Mali : une attaque jihadiste déstabilise la région de Ségou
Un assaut nocturne aux conséquences dramatiques
Dans la nuit du 29 au 30 mai, le Groupe de soutien à l’islam et aux musulmans (JNIM), affilié à al-Qaïda, a revendiqué la prise d’un poste militaire des Forces armées maliennes (FAMa) dans la région de Ségou. Selon les communiqués du groupe, ses combattants ont emporté un important stock d’armes et de munitions, tout en causant des pertes humaines encore en cours d’évaluation. Cette nouvelle offensive jihadiste, d’une rare intensité, révèle une fois de plus les failles d’un dispositif sécuritaire mis à mal par l’activisme terroriste.
Les habitants locaux confirment l’ampleur des combats, qui ont duré plusieurs heures avant que les assaillants ne se replient. Pourtant, malgré l’urgence de la situation, les autorités de Bamako tardent à communiquer un bilan précis, laissant planer un climat d’incertitude sur l’ampleur réelle des dégâts.
L’échec cuisant de la stratégie militaire et du partenariat russe
Depuis le changement de régime à Bamako, la junte au pouvoir a misé sur une approche strictement militaire pour reprendre le contrôle du territoire. Le retrait des forces internationales et l’arrivée de mercenaires russes ont été présentés comme une solution miracle. Pourtant, l’attaque de Ségou démontre l’inanité de cette stratégie. Les forces maliennes, malgré leur alliance avec les instructeurs étrangers, peinent à contrer la mobilité des groupes armés.
Les opérations de ratissage et les frappes aériennes, bien que spectaculaires, ne suffisent plus à dissuader les jihadistes du JNIM. Ces derniers, experts en guérilla, exploitent les failles du système en multipliant les raids éclair et en ciblant des positions jugées stratégiques. Le centre du Mali, autrefois considéré comme relativement stable, est désormais plongé dans une insécurité endémique.
Famine et exode : les deux visages d’une crise sans précédent
L’insécurité croissante dans la région de Ségou a des répercussions bien au-delà des champs de bataille. Autrefois grenier agricole du pays grâce à la fertilité des terres bordant le fleuve Niger, cette zone subit aujourd’hui un blocus de fait imposé par les groupes armés. Les champs sont abandonnés, les marchés de bétail dévastés, et les routes commerciales obstruées par des engins explosifs improvisés.
Les paysans, pris entre la menace des jihadistes et l’absence de protection de l’État, ne peuvent plus travailler en paix. Les récoltes s’effondrent, et les prix des denrées alimentaires flambent.

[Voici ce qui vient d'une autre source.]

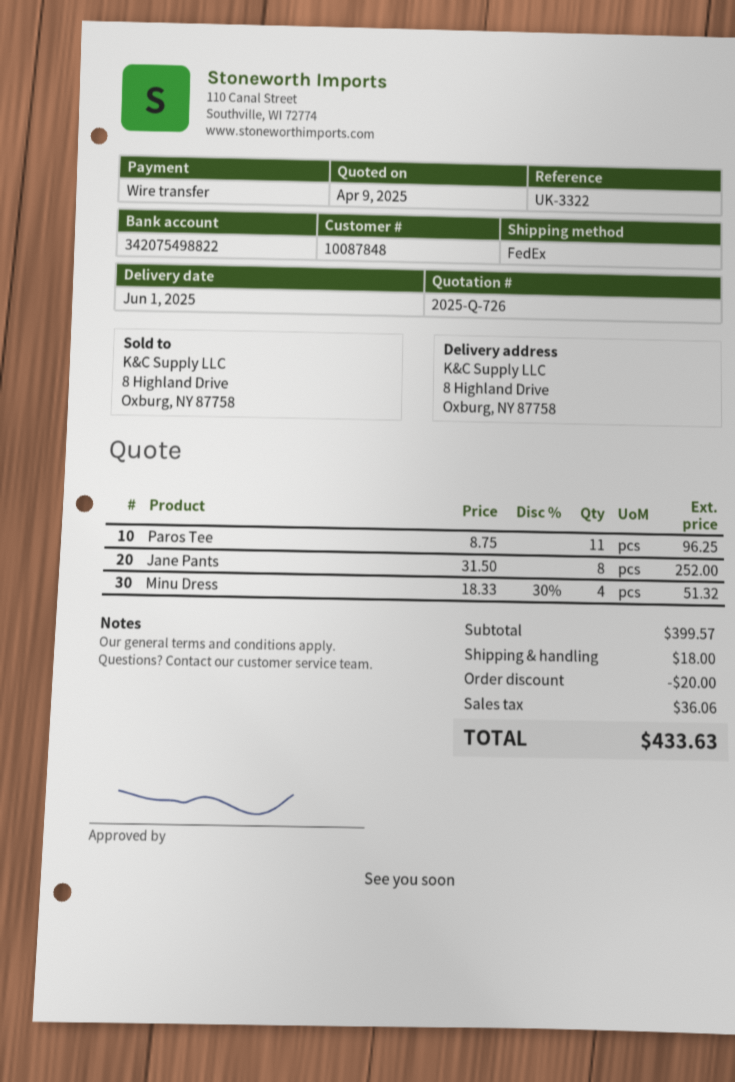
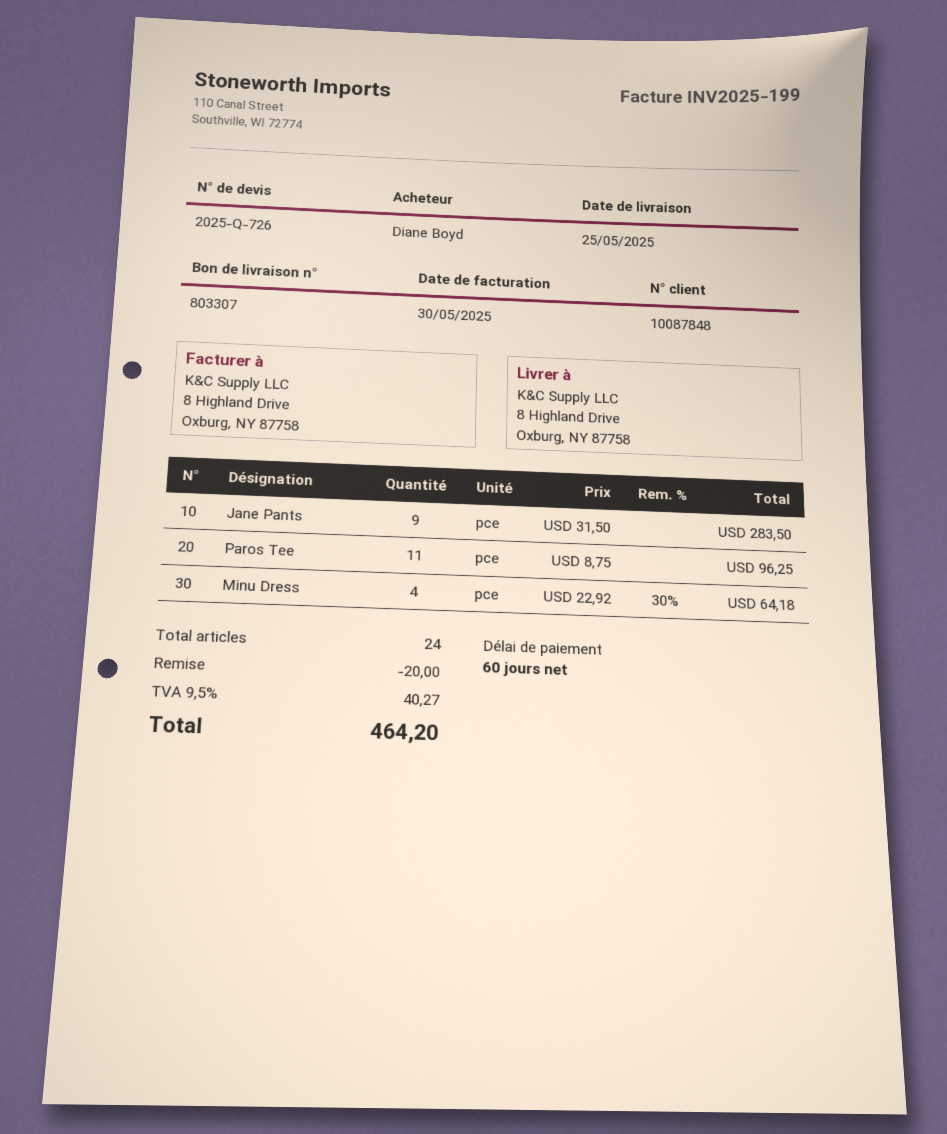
delivery date: 2025-06-01 -> 2025-05-25
Jane Pants: 8 x 31.50 = 252.00 -> 9 x 31.50 = 283.50
Minu Dress: 4 x 18.33 - 30% = 51.32 -> 4 x 22.92 - 30% = 64.18
shipping: 18.00 -> none
tax: 36.06 -> 40.27
total: 433.63 -> 464.20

La famine, autrefois une menace lointaine, s’installe désormais dans les foyers malien, aggravée par l’incapacité des autorités à organiser une réponse humanitaire efficace.
Des populations en détresse face à l’abandon de l’État
Face à l’aggravation de la crise, des milliers de Maliens fuient leurs villages pour se réfugier dans des zones jugées plus sûres, souvent vers Bamako ou d’autres villes. Ces déplacements massifs de populations créent une pression insoutenable sur les centres urbains, déjà fragilisés par des années de tensions.

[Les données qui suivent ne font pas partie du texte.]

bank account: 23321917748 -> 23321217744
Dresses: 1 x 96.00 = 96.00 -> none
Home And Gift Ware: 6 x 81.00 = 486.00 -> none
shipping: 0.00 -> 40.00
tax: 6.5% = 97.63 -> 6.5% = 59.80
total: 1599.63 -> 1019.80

Dans les camps de fortune, les conditions de vie sont déplorables : manque d’eau potable, absence de soins médicaux, et promiscuité extrême. Les femmes et les enfants, toujours les premières victimes des conflits, paient un lourd tribut à cette crise. Les organisations humanitaires, sous-financées et débordées, peinent à apporter une assistance minimale à ces populations en détresse.

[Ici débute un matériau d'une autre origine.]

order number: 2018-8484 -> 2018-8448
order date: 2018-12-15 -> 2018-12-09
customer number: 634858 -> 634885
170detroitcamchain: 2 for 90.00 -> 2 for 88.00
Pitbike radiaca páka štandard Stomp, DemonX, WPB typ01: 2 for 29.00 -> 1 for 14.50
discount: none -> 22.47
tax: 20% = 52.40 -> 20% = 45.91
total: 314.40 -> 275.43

Vers l’effondrement du tissu social malien ?
L’attaque du JNIM à Ségou n’est pas un simple incident isolé. Elle illustre l’échec global de la gouvernance actuelle au Mali. En privilégiant une réponse purement sécuritaire, la junte a négligé les besoins fondamentaux de la population : sécurité réelle, accès à l’alimentation, et retour des services publics.
Sans une refonte radicale de la stratégie nationale, intégrant à la fois la lutte antiterroriste et la protection des civils, le pays risque de sombrer dans un chaos encore plus profond. Le Mali se trouve aujourd’hui à un carrefour : soit il parvient à reconstruire un État fonctionnel, soit il sombre dans une crise multidimensionnelle dont les générations futures porteront les stigmates.